**Your task**.
All lines in the entries below that hold "działając" make up the answer.
___
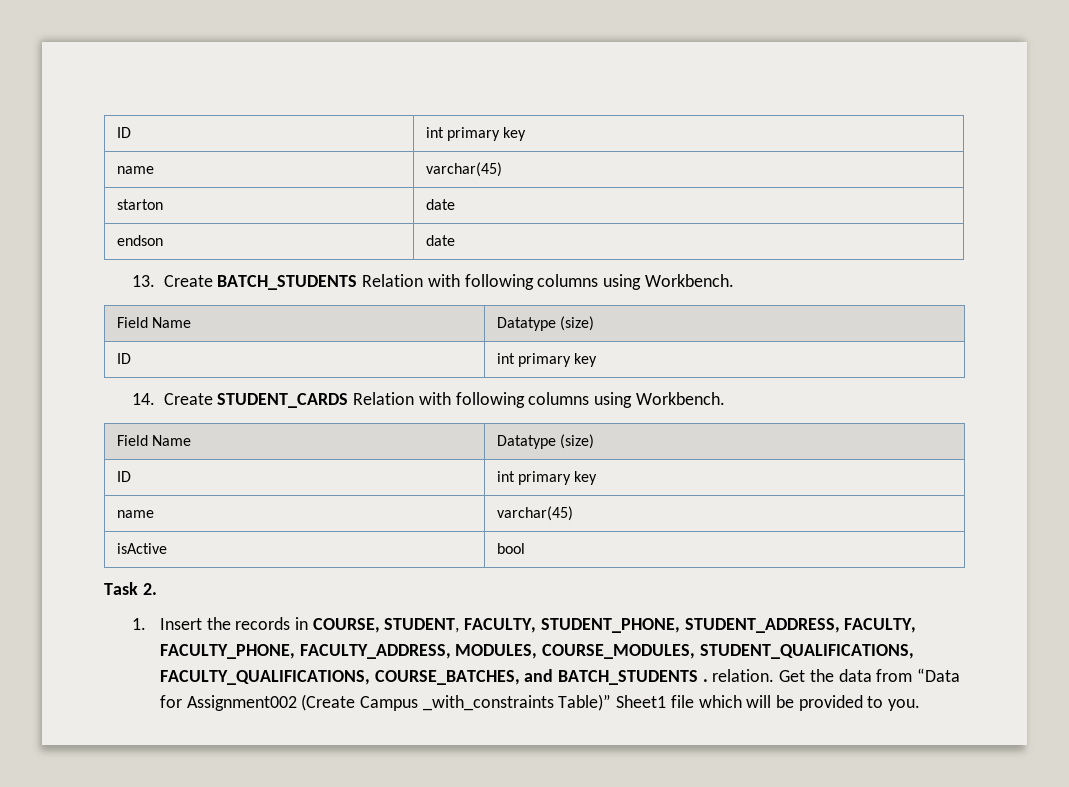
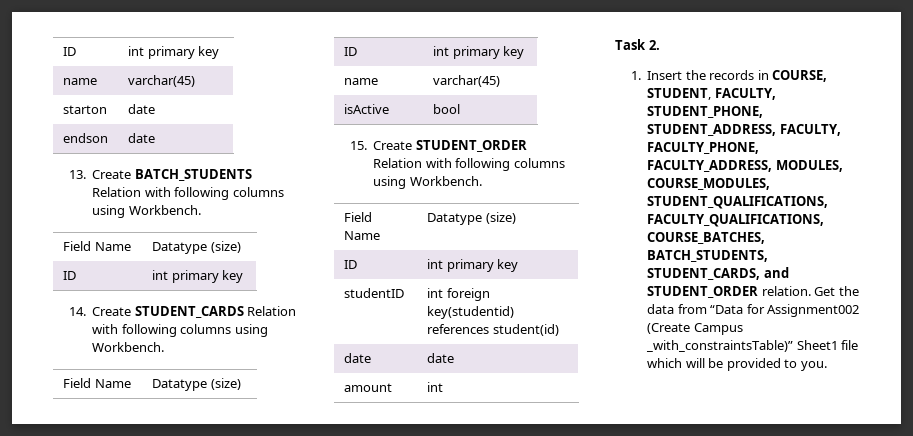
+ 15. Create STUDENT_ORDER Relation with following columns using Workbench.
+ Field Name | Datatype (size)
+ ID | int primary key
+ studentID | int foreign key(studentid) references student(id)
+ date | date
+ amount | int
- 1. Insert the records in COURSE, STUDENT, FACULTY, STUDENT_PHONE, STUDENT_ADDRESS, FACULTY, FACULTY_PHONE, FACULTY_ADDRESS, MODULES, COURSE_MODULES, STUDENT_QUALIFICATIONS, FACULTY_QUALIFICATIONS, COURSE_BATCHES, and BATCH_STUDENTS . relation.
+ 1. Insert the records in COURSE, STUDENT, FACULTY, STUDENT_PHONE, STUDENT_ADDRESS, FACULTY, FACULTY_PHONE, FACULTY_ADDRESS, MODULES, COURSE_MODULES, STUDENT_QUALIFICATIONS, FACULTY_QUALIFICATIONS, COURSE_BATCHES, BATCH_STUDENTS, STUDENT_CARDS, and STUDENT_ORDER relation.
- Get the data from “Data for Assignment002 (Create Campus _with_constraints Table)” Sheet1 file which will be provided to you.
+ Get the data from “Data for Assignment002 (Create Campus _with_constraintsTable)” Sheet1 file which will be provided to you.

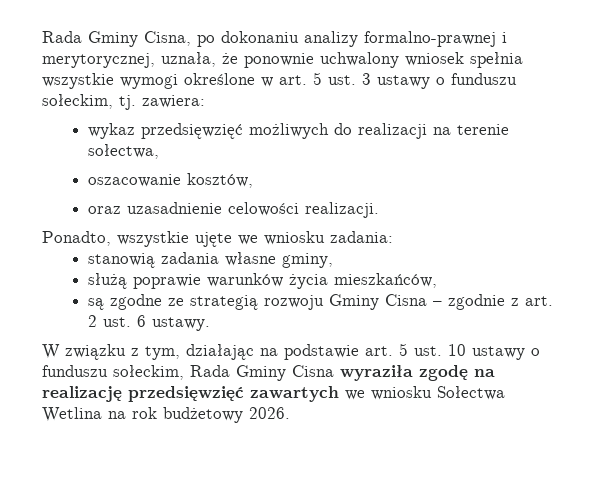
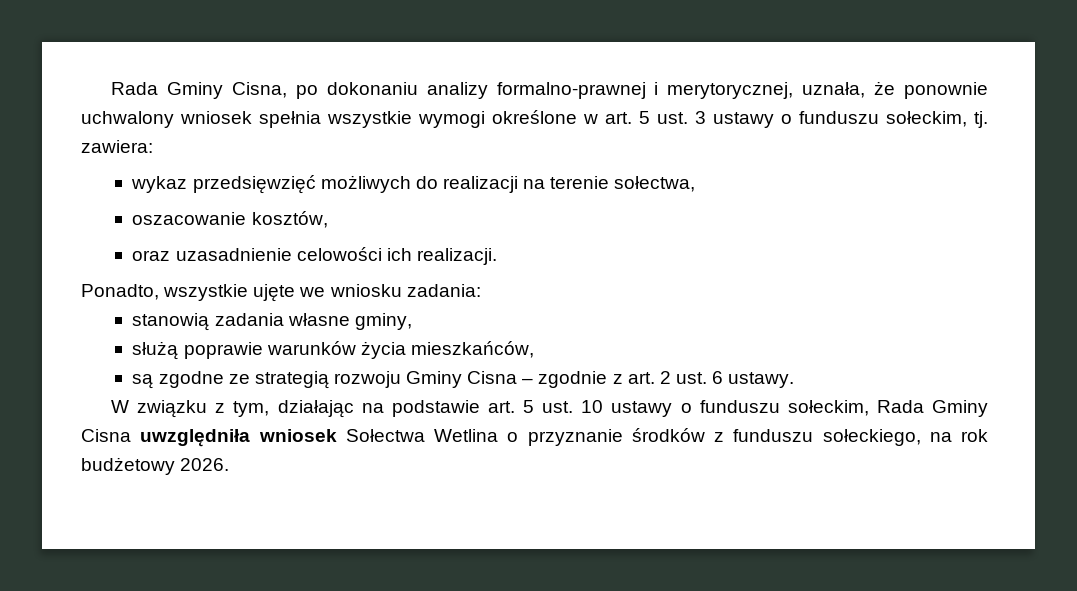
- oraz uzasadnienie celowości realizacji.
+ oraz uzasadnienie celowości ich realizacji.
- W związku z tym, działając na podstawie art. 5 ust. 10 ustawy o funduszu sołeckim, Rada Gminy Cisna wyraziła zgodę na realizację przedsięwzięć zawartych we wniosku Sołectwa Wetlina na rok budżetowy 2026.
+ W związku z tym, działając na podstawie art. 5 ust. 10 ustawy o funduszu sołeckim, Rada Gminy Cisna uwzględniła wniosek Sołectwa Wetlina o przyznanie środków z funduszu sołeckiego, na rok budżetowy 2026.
___
**Response box**.
- W związku z tym, działając na podstawie art. 5 ust. 10 ustawy o funduszu sołeckim, Rada Gminy Cisna wyraziła zgodę na realizację przedsięwzięć zawartych we wniosku Sołectwa Wetlina na rok budżetowy 2026.
+ W związku z tym, działając na podstawie art. 5 ust. 10 ustawy o funduszu sołeckim, Rada Gminy Cisna uwzględniła wniosek Sołectwa Wetlina o przyznanie środków z funduszu sołeckiego, na rok budżetowy 2026.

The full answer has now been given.